(Dataset begins)

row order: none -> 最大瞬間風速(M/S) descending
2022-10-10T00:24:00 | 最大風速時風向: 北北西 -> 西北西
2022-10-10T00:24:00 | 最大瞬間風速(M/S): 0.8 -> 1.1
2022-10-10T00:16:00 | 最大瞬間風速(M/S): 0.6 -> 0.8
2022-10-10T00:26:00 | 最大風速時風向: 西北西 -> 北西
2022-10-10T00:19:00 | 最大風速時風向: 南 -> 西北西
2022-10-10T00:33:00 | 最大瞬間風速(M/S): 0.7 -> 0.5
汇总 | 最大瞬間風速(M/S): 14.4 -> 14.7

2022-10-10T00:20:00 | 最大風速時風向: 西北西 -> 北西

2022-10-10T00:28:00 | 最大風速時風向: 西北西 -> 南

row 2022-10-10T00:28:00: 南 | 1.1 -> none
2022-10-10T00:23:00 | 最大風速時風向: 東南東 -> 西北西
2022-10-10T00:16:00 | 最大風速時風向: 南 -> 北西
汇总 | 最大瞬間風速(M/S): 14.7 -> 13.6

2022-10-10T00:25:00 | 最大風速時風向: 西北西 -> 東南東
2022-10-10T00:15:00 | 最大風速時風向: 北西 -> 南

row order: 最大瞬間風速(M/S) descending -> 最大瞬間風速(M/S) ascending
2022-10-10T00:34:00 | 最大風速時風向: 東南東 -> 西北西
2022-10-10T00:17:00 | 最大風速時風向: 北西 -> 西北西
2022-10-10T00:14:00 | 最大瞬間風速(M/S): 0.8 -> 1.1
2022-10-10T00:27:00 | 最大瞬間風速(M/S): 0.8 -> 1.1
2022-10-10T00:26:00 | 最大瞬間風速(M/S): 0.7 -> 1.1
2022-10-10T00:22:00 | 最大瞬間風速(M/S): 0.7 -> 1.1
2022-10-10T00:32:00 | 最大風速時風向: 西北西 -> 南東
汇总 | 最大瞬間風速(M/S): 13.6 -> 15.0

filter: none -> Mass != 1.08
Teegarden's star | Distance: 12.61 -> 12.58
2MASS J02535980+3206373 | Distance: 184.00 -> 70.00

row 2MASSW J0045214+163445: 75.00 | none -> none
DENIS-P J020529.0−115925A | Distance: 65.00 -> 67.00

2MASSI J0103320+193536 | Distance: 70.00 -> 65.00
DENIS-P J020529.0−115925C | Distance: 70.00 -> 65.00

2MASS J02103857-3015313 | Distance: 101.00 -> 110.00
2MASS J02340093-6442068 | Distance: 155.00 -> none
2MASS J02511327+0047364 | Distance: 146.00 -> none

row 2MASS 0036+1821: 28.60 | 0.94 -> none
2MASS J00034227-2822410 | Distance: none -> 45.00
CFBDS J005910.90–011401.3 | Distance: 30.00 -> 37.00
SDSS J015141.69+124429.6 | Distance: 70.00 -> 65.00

(Dataset ends)

**Task to complete**
Work out how many lines in the data include "DENIS". Answer with the number only.

**Problem solution**
2